___ Source records
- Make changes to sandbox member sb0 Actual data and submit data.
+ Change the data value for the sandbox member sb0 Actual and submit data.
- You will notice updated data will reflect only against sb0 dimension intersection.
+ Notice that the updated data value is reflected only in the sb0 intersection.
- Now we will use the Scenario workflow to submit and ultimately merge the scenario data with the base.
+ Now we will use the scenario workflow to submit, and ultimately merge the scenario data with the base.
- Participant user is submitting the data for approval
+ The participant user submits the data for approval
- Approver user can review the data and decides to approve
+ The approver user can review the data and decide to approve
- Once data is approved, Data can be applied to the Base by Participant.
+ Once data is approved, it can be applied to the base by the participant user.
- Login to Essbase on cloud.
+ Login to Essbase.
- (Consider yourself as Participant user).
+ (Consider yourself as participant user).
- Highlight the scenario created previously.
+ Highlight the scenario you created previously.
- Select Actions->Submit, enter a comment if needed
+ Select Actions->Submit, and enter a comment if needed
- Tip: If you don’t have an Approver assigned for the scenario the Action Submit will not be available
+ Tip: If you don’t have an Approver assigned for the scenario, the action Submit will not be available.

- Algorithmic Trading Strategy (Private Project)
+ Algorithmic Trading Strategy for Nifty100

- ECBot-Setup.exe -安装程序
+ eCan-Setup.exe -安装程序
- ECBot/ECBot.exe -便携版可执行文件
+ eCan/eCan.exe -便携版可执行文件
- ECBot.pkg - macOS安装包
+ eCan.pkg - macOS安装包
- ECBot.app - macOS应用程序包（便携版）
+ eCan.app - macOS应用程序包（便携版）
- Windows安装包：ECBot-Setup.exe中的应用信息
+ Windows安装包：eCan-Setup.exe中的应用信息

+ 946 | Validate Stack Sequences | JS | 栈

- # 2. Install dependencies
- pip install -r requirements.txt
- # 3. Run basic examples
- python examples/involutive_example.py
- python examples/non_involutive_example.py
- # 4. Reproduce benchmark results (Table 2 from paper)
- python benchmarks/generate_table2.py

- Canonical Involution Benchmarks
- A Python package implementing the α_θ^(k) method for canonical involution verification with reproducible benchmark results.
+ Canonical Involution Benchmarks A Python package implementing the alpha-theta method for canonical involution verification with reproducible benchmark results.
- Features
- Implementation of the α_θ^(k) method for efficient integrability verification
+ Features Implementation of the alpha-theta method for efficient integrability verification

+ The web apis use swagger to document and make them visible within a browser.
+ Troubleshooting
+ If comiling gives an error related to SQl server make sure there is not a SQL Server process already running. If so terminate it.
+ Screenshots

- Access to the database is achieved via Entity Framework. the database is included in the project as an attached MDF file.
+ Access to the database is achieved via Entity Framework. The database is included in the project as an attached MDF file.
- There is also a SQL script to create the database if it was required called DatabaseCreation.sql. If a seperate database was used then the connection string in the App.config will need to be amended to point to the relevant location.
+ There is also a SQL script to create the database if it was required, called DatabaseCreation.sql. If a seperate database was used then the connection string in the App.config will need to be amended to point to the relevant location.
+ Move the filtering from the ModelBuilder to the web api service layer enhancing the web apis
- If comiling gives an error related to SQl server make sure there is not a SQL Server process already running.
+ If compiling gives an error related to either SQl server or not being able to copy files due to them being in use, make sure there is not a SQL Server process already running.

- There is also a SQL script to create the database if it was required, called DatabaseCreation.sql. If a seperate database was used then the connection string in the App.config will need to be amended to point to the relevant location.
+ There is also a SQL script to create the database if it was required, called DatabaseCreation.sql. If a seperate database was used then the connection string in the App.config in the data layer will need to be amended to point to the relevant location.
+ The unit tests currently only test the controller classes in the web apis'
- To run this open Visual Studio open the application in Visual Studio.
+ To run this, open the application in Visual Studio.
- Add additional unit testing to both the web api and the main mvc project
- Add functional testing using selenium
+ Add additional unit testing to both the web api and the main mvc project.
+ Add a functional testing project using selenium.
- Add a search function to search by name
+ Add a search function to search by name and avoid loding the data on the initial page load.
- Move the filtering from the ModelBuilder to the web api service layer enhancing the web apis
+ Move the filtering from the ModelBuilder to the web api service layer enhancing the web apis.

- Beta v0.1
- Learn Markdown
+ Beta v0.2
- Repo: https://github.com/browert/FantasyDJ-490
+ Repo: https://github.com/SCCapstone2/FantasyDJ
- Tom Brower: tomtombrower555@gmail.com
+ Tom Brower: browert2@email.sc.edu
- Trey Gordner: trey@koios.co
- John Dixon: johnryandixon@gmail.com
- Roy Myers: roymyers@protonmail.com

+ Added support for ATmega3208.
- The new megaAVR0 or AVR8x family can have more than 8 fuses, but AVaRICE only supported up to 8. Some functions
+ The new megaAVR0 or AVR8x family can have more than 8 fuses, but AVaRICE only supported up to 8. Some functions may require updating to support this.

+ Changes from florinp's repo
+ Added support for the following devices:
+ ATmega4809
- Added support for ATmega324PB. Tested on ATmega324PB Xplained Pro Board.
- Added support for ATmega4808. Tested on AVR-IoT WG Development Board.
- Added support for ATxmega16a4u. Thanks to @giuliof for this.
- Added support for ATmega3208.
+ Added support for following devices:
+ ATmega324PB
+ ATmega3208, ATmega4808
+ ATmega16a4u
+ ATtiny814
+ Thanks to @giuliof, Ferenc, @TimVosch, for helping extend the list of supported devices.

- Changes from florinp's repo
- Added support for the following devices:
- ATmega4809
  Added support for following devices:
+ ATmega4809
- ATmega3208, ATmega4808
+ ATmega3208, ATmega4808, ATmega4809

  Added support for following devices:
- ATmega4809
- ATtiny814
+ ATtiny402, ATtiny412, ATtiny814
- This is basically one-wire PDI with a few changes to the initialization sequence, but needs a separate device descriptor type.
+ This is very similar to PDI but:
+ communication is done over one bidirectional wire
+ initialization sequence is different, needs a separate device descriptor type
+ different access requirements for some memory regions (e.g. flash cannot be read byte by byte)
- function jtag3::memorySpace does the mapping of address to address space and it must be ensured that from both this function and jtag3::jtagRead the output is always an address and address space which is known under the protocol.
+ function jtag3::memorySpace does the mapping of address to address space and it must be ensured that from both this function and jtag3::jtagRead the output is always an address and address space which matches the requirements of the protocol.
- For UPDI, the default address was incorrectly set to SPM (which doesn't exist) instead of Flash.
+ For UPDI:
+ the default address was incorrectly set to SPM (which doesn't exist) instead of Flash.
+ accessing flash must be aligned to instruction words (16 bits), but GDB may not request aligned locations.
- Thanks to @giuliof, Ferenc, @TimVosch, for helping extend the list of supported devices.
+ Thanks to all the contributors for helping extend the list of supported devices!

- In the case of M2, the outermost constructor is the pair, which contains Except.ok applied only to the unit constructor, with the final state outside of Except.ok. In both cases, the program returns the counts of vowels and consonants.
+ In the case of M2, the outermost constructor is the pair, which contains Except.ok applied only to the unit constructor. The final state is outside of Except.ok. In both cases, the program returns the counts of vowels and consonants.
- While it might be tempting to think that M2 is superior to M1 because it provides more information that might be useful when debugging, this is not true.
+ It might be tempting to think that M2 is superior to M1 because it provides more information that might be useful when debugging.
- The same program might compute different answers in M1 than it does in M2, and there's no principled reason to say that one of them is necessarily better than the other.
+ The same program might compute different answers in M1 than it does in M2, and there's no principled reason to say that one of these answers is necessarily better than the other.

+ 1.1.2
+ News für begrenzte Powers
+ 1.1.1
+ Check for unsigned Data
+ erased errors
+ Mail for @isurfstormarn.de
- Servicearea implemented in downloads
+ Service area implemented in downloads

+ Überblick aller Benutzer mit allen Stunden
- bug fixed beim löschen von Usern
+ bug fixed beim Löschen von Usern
______
Problem description: Repeat word for word every line from the start of the entries to the line holding "- You will notice", inclusive, and nothing else.

Solved problem:
- Make changes to sandbox member sb0 Actual data and submit data.
+ Change the data value for the sandbox member sb0 Actual and submit data.
- You will notice updated data will reflect only against sb0 dimension intersection.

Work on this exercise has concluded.